I have a general purpose bash script for search and replace but have been unable to find correct syntax for the regex. I hope I don't have to do something like "\*\*\*..." add nauseam. Perhaps there is a command to search and replace a defined number of repeating chars?

What I have tried:

^<forward slash>/***********... etc
and the matching end of line ***********<dollar sign>... etc
Posted
Updated 15-Jul-24 10:31am
v4

1 solution

Repeat in regex is easy.
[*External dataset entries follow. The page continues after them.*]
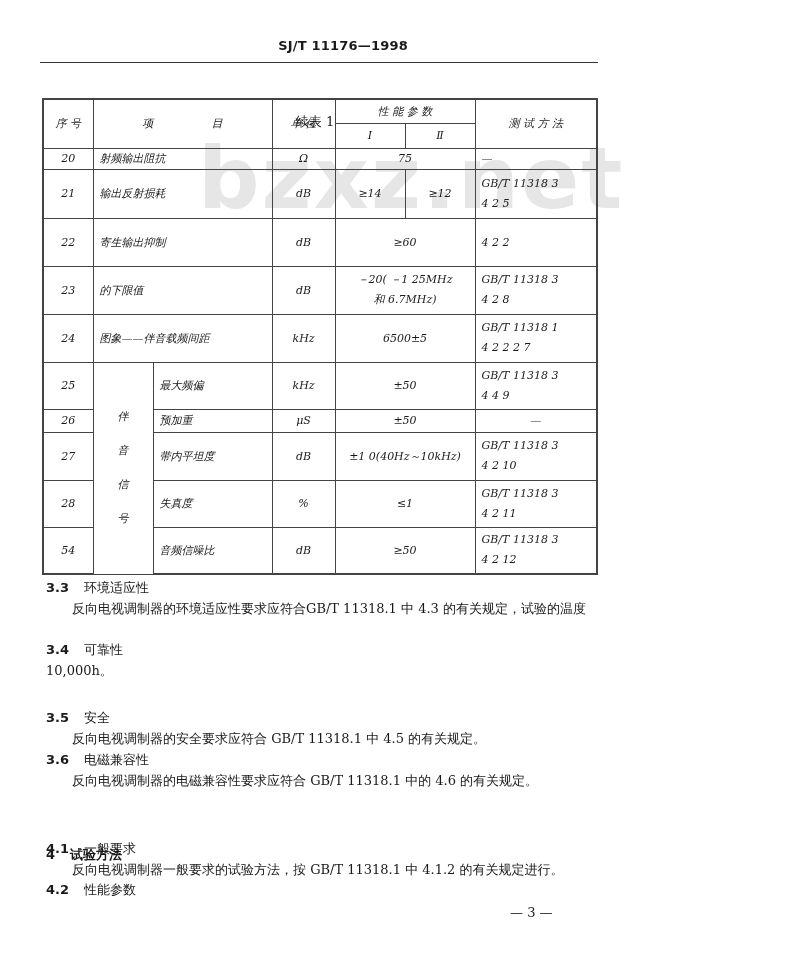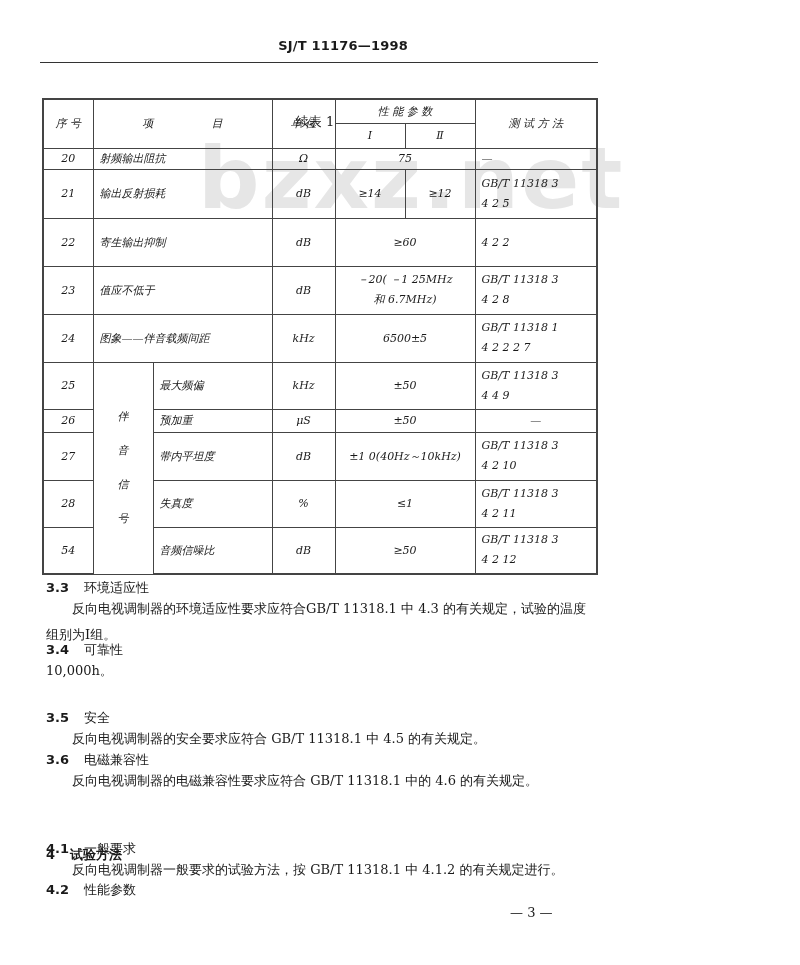--- a/index.html
+++ b/index.html
@@ -89,7 +89,7 @@
 
   <tr style="height:48px">
     <td class="c outer-l">23</td>
-    <td colspan="2">值应不低于</td>
+    <td colspan="2">的下限值</td>
     <td class="c">dB</td>
     <td colspan="2" class="c meth">
           <div>－20( －1 25MHz</div>

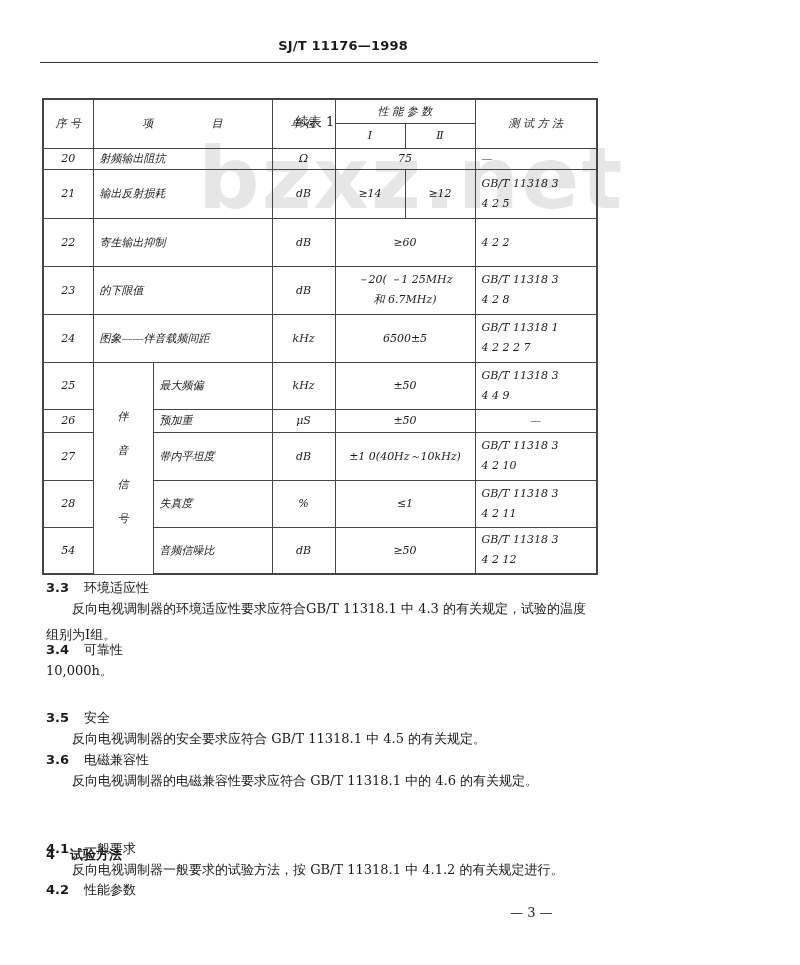--- a/index.html
+++ b/index.html
@@ -175,7 +175,6 @@
 <div class="section" style="top:579px"><span class="num">3.3</span><span>环境适应性</span></div>
 <div class="para" style="top:596px">
     <div><span class="indent"></span><span>反向电视调制器的环境适应性要求应符合GB/T 11318.1 中 4.3 的有关规定，试验的温度</span></div>
-    <div>组别为Ⅰ组。</div>
   </div>
 
 <div class="section" style="top:641px"><span class="num">3.4</span><span>可靠性</span></div>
From "man grep":
man
Repetition
    A regular expression may be followed by one of several repetition operators:
    ?      The preceding item is optional and matched at most once.
    *      The preceding item will be matched zero or more times.
    +      The preceding item will be matched one or more times.
    {n}    The preceding item is matched exactly n times.
    {n,}   The preceding item is matched n or more times.
    {,m}   The preceding item is matched at most m times.  This is a GNU extension.
    {n,m}  The preceding item is matched at least n times, but not more than m times.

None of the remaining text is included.